Même si seule une petite partie des chrétiens de cette cité est revenue, des chants de Noël ont de nouveau résonné dimanche dans l'église Saint-Paul où des tentures rouges et blanches cachaient en partie les stigmates de la guerre.

Le patriarche chaldéen Mgr Louis Sako a appelé les dizaines de fidèles présents à prier pour «la paix et la stabilité à Mossoul, en Irak et dans le monde».

En Syrie, dans l'autre ex-bastion de l'EI, Raqa, repris en octobre par une coalition de forces kurdes et arabes, il faudra encore attendre avant de retrouver l'esprit de Noël : même si deux églises historiques ont été déminées, les habitants ne sont pas encore revenus.

À Homs (centre), en revanche, la communauté chrétienne a célébré Noël pour la première fois depuis la reprise totale de cette ville par le régime de Bachar al-Assad et la fin des combats, avec des récitals, une procession et des spectacles pour enfants.

Sécurité renforcée

À Damas, les rues des quartiers en majorité chrétiens, tels Bab Touma, ont été décorées de sapins miniatures ornés de paillettes dorées ou argentées.

La situation des chrétiens d'Orient demeure toutefois précaire, comme en Egypte, où les Coptes, qui fêteront Noël le 6 janvier, sont régulièrement victimes d'agressions de la part d'extrémistes.

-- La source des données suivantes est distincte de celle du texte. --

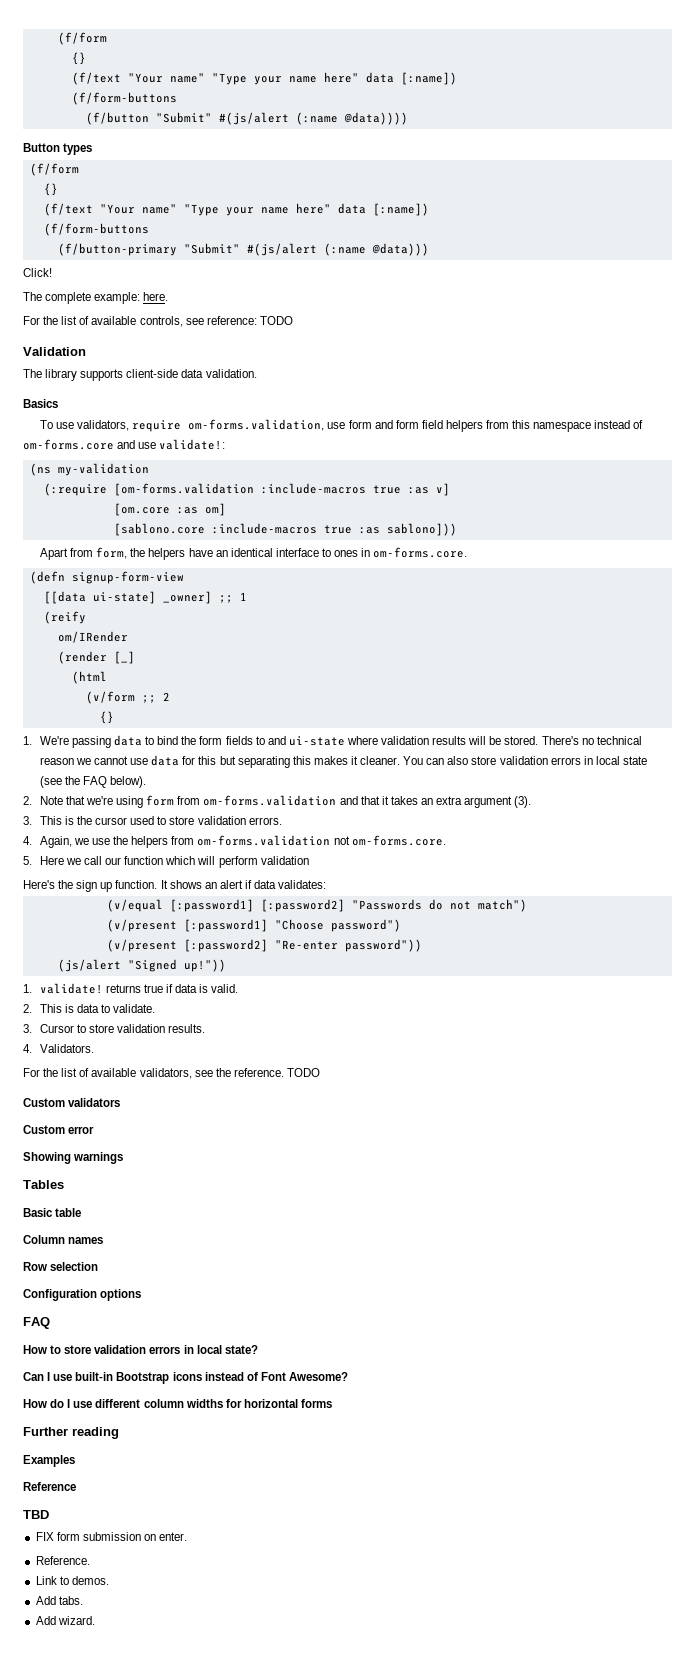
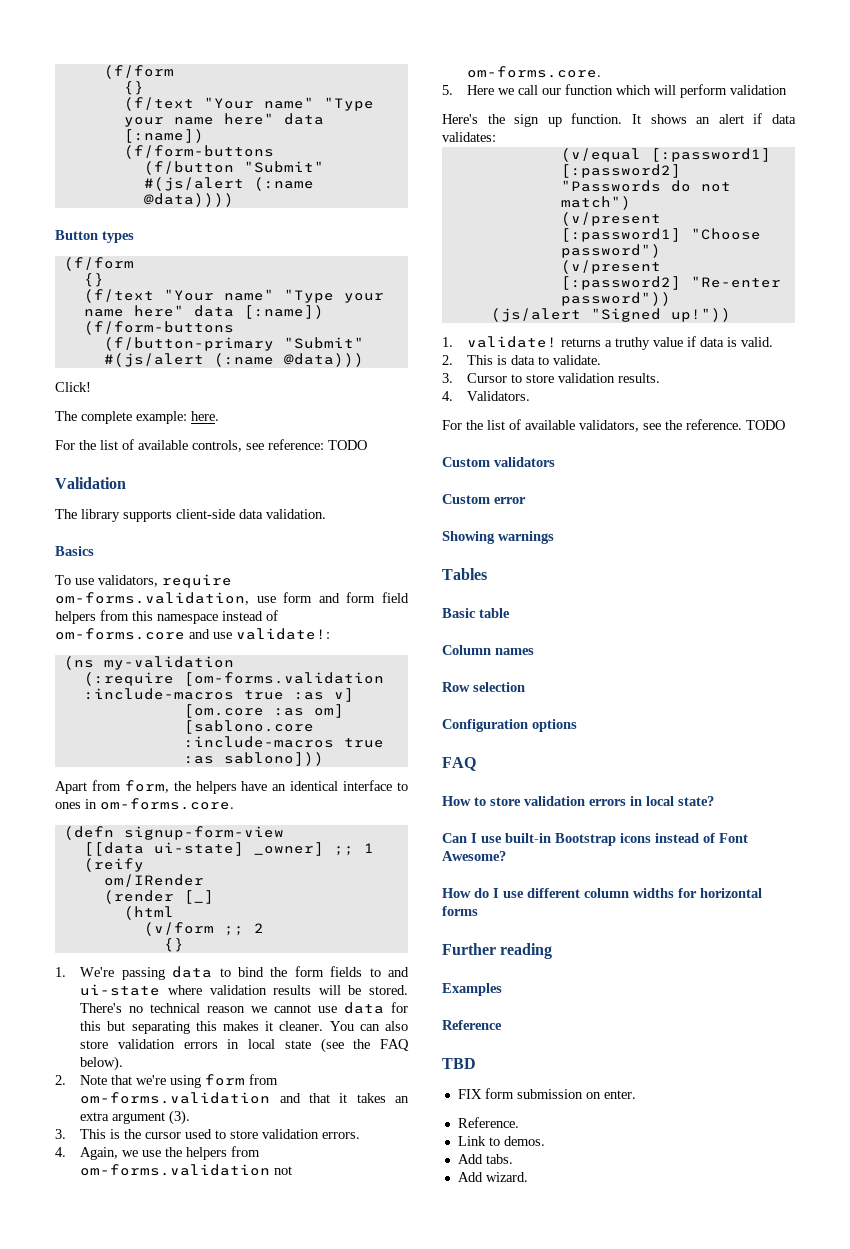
[144,984,164,993] true -> [605,337,684,350] a truthy value

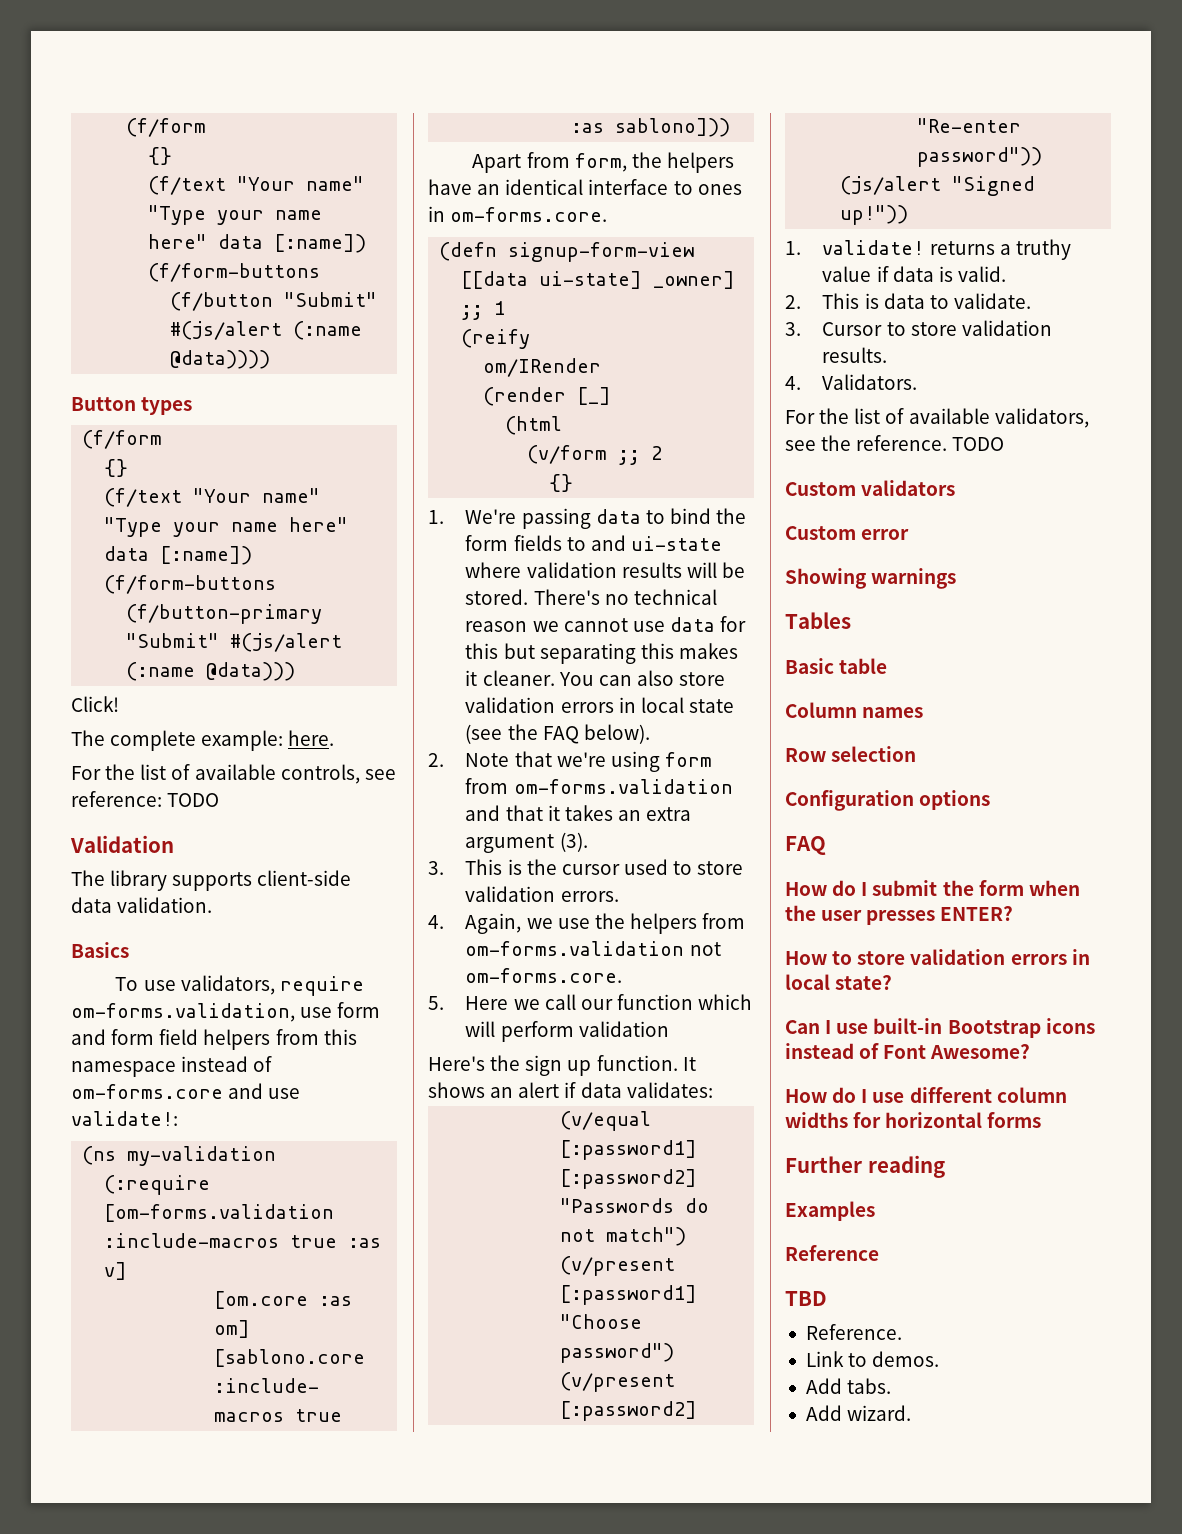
(476, 764) none -> [785,880,1080,896] [785,905,1014,925] // How do I submit the form when the user presses ENTER?
[457,1088,636,1099] // FIX form submission on enter. -> (827, 1298) none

Vendredi, une église du sud du Caire a été attaquée par des centaines de personnes qui ont détruit le mobilier et s'en sont pris aux fidèles avant l'intervention des forces de sécurité, selon l'archevêché d'Atfih.

En Europe, où la menace djihadiste demeure, près de 100 000 membres des forces de sécurité sont mobilisés dimanche et lundi en France à l'occasion des fêtes de Noël, notamment autour des lieux touristiques et des églises, d'après une source officielle.